Put customers before profits for a change - it costs far more to acquire new customers than retain the old ones, if you look after what you have, the profits will take care of themselves.
And as I said in a tweet yesterday - this is about the 17th own goal that Betfair have handed to Betdaq - will they ever cash in on one?
Feel free to make comments below...
Further Betfair explanations:
In response to a number of customer questions on this matter, we would like to clarify that the account in question has no commercial relationship with Betfair other than being a customer.
Further update to 2pm Leopardstown race
Firstly, we would like to re-iterate that anyone betting in-running in yesterday’s Leopardstown race clearly received a very poor customer service and betting experience. We apologise once again for this.
We have identified the issue and replicated it in a test environment last night. A fix was applied overnight, and is now subject to rigorous testing. A further update on this will be made today.
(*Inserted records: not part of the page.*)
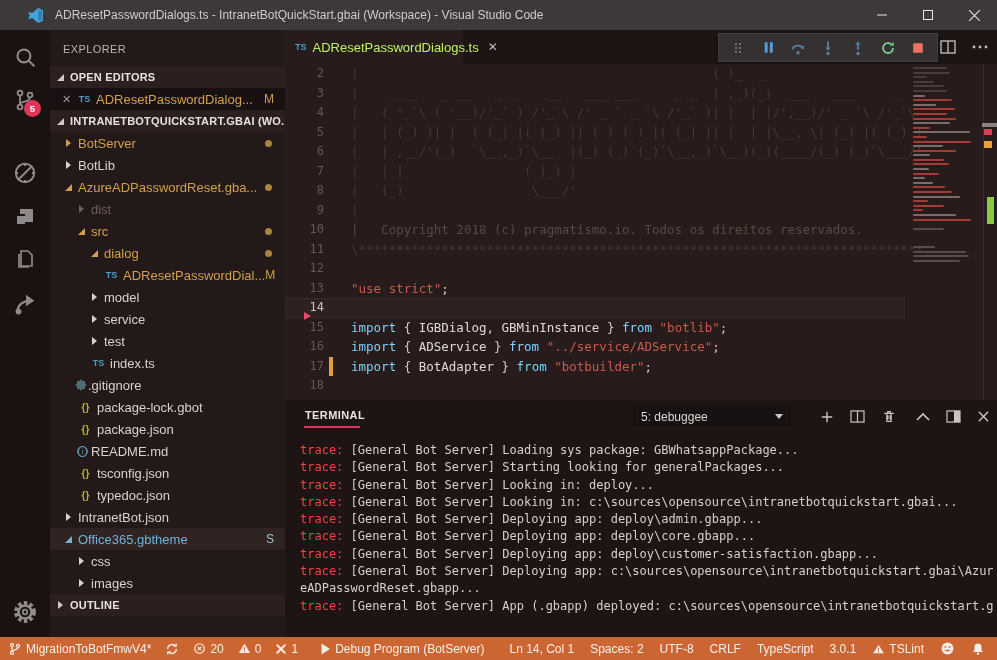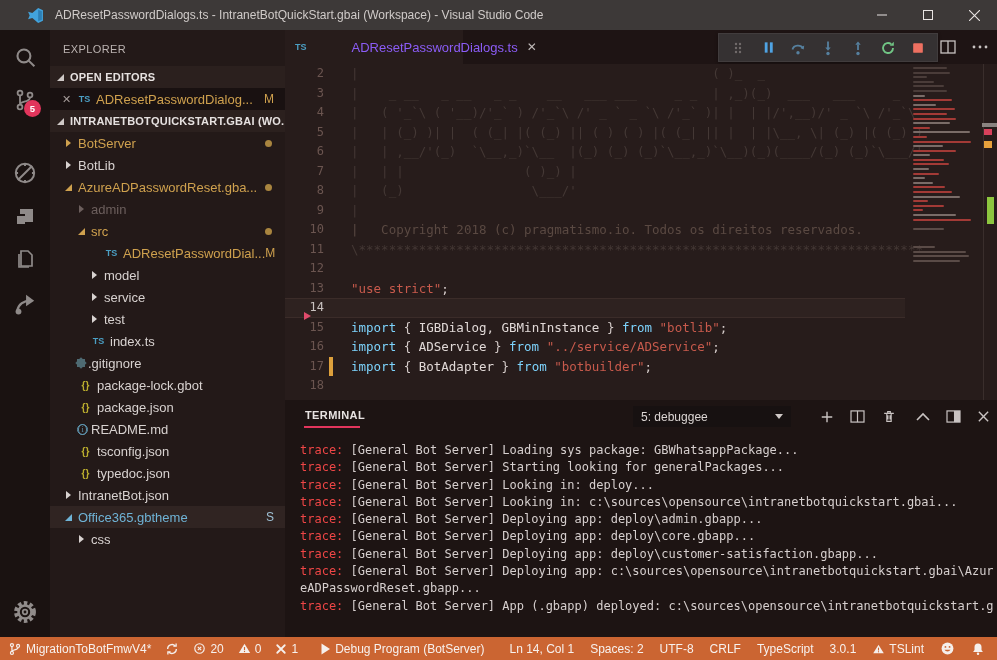--- a/index.html
+++ b/index.html
@@ -38,21 +38,21 @@
   .fi-git { width:8px; height:8px; background:#4E6A72; transform:rotate(45deg); }
   .c-gold { color:#CFA14E; } .c-white { color:#D8D2D0; } .c-gray { color:#6C5F5D; } .c-blue { color:#6FB3D6; }
   .dotb { width:7px; height:7px; border-radius:50%; background:#A9853F; margin-left:auto; margin-right:13px; flex:none; }
   .txtb { margin-left:auto; margin-right:11px; font-size:12px; flex:none; }
   .txtb.b-gold { color:#CFA14E; } .txtb.b-blue { color:#9FC0D4; }
 
   
   .tabbar { position:absolute; left:285px; top:30px; width:712px; height:34px; background:#1E1414; }
   .tab { position:absolute; left:0; top:0; height:34px; width:178px; background:#271C1B; display:flex; align-items:center; padding:0 10px; }
   .tab-ts { color:#4B9FC4; font-size:9px; font-weight:bold; margin-right:6px; }
-  .tab-label { color:#8b5cf6; font-size:13px; white-space:nowrap;margin-left:39px; }
+  .tab-label { color:#bef264; font-size:13px; white-space:nowrap; }
   .tab-x { color:#C0BAB9; font-size:12px; margin-left:9px; }
   .dbgbar { position:absolute; left:433px; top:3px; width:220px; height:29px; background:#353132; border:1px solid #413C3D; display:flex; align-items:center; justify-content:space-around; padding:0 4px; box-shadow:0 1px 3px rgba(0,0,0,.4); }
   .dbtn { width:24px; height:24px; display:flex; align-items:center; justify-content:center; }
   .ed-act { position:absolute; top:0; height:34px; display:flex; align-items:center; justify-content:center; width:30px; }
 
   
   .editor { position:absolute; left:285px; top:64px; width:712px; height:336px; background:#271C1B; overflow:hidden; }
   .lines { position:absolute; left:0; top:0; width:620px; }
   .cline { height:19.5px; display:flex; font-family:"DejaVu Sans Mono",monospace; font-size:12.5px; line-height:19.5px; white-space:pre; }
   .cline.cur { background:#2E2220; box-shadow:inset 0 1px 0 #3B2C29, inset 0 -1px 0 #3B2C29; }
@@ -196,25 +196,30 @@
           <span class="tw col c-white"></span>
           <span class="c-white">BotLib</span>
         </div>
         <div class="trow" style="padding-left: 14px;">
           <span class="tw exp c-gold"></span>
           <span class="c-gold">AzureADPasswordReset.gba...</span>
           <span class="dotb"></span>
         </div>
         <div class="trow" style="padding-left: 27px;">
           <span class="tw col c-gray"></span>
-          <span class="c-gray">admin</span>
+          <span class="c-gray">dist</span>
         </div>
         <div class="trow" style="padding-left: 27px;">
           <span class="tw exp c-gold"></span>
           <span class="c-gold">src</span>
+          <span class="dotb"></span>
+        </div>
+        <div class="trow" style="padding-left: 40px;">
+          <span class="tw exp c-gold"></span>
+          <span class="c-gold">dialog</span>
           <span class="dotb"></span>
         </div>
         <div class="trow" style="padding-left: 53px;">
           <span class="fi fi-ts">TS</span>
           <span class="c-gold">ADResetPasswordDial...</span>
           <span class="txtb b-gold">M</span>
         </div>
         <div class="trow" style="padding-left: 40px;">
           <span class="tw col c-white"></span>
           <span class="c-white">model</span>
@@ -265,20 +270,28 @@
         </div>
         <div class="trow sel" style="padding-left: 14px;">
           <span class="tw exp c-blue"></span>
           <span class="c-blue">Office365.gbtheme</span>
           <span class="txtb b-blue">S</span>
         </div>
         <div class="trow" style="padding-left: 27px;">
           <span class="tw col c-white"></span>
           <span class="c-white">css</span>
         </div>
+        <div class="trow" style="padding-left: 27px;">
+          <span class="tw col c-white"></span>
+          <span class="c-white">images</span>
+        </div>
+      </div>
+    <div class="sec">
+        <span class="tw col" style="color:#CFC9C7"></span>
+        <span>OUTLINE</span>
       </div>
   </div>
 
   <div class="tabbar">
     <div class="tab">
       <span class="tab-ts">TS</span>
       <span class="tab-label">ADResetPasswordDialogs.ts</span>
       <span class="tab-x">✕</span>
     </div>
     <div class="dbgbar">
Contrary to some media speculation, we can confirm that all in-running bets on this market would have been voided, had Voler La Vadette won or lost. There was never any chance of the account in question profiting yesterday. The account in question was also immediately suspended after the Leopardstown race.
There has been some criticism from customers, and in the press, that Betfair took too long to void. Quite simply, we made the decision after we were in full possession of the all the facts and input from the relevant internal departments. A decision was then made to void in accordance with our terms and conditions.
We will update when more information is available.